All time references are in CEST
Linking Survey Data with Geospatial Data: Potentials, Methods, and Challenges 1
|Session Organisers|| Professor Simon Kühne (Bielefeld University)
Mr Dorian Tsolak (Bielefeld University)
|Time||Thursday 20 July, 16:00 - 17:30|
Adding geospatial information to survey data offers new perspectives for social science research. It allows researchers to address regional context effects that play an important role in many research areas. Moreover, combining individual survey data with (aggregated) regional data can aid in closing data gaps and reducing study costs. Over the past years, survey projects have been increasingly enriched with geo-information, for instance, by adding geopositions or municipality codes of survey participants’ residence. In addition, many external data sources of regional indicators across various levels of aggregation are readily available. This includes, but is not limited to, administrative data, social media data, smart data, or satellite imagery. However, survey practitioners are still facing many challenges in managing, linking, and analyzing survey data in conjunction with geospatial data, thus, lots of potential for innovative research which combines survey and geodata remains untapped.
The proposed conference session offers the opportunity to exchange expertise on new developments in linking survey data with geospatial information and regional indicators. Possible questions to be discussed are:
- What are potential sources of regional indicators and geospatial information that can be combined with survey data?

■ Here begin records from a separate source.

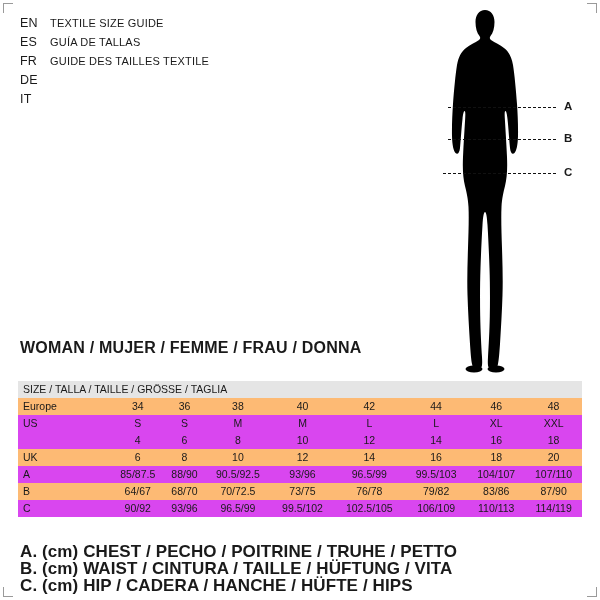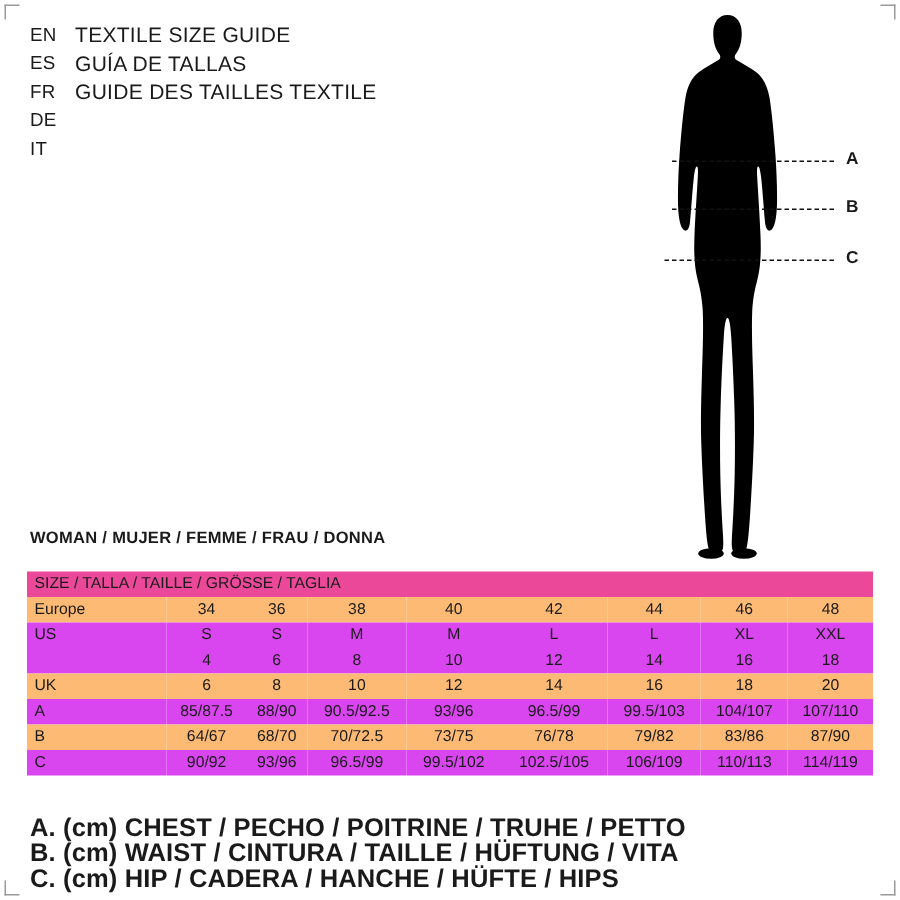"TEXTILE SIZE GUIDE" .lang-title { font-size: 14px -> 11px }
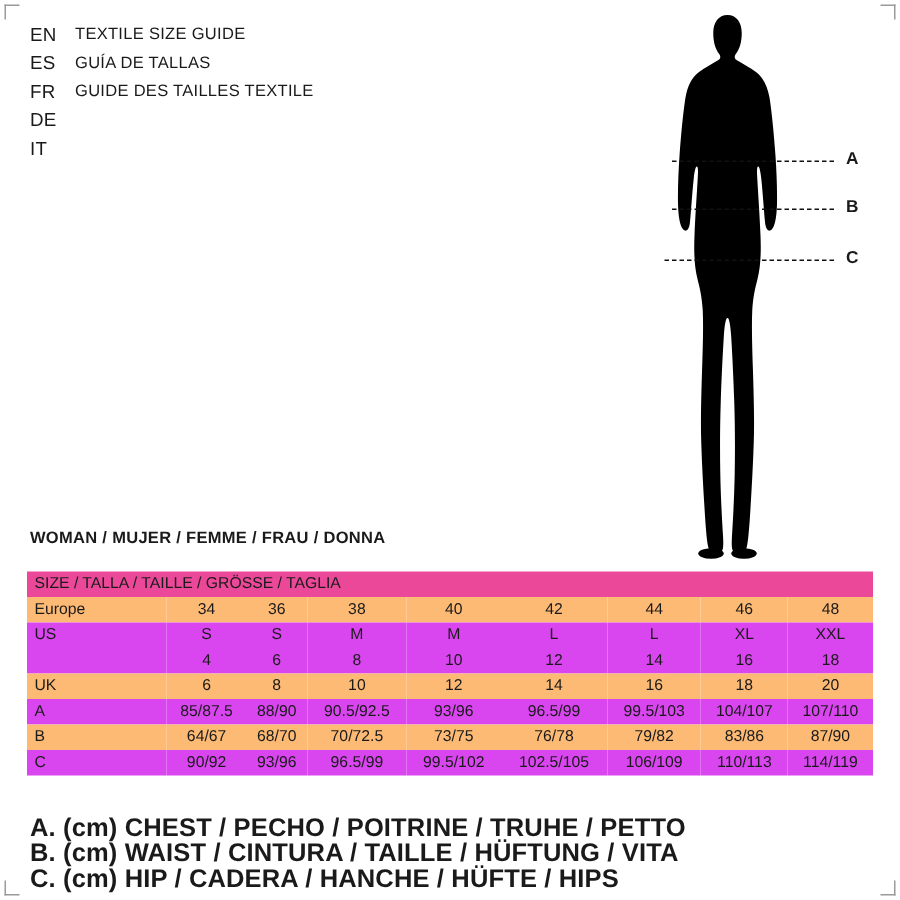"WOMAN / MUJER / FEMME" .woman-heading { font-size: 11px -> 16px; top: 353px -> 339px }
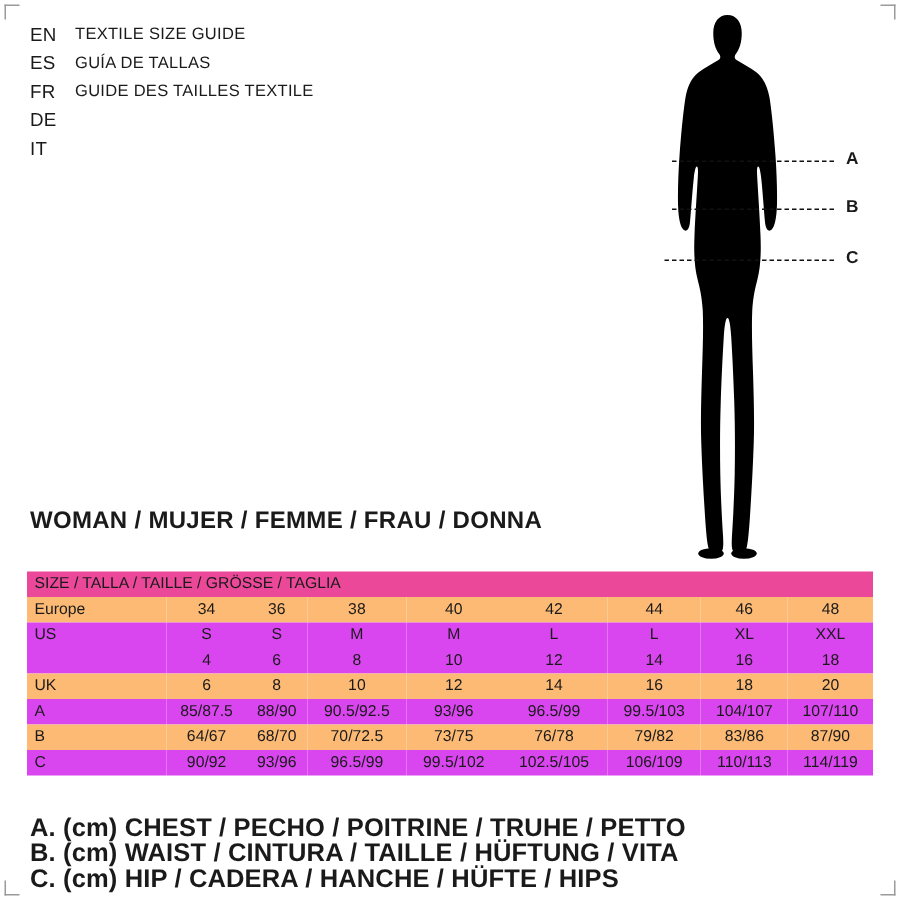"SIZE / TALLA / TAILLE" tr.band-dark td { background: #ec4899 -> #e5e5e5 }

- What methods and procedures exist to retrieve and manage big spatial data from online sources?
- How to harmonize area changes over time when analyzing longitudinal survey data?
- How to assure the high data security standards needed for sensitive georeferenced survey data?
- Which techniques from geospatial analytics can be incorporated in common methods for cross-sectional and longitudinal survey data analysis?
- What are applications that highlight the potential of analyzing georeferenced survey data?
Keywords: survey data, geospatial data, record linkage, regional analytics
Dr Sebastian Bähr (Institute for Employment Research (IAB)) - Presenting Author
Dr Jonas Beste (Institute for Employment Research (IAB))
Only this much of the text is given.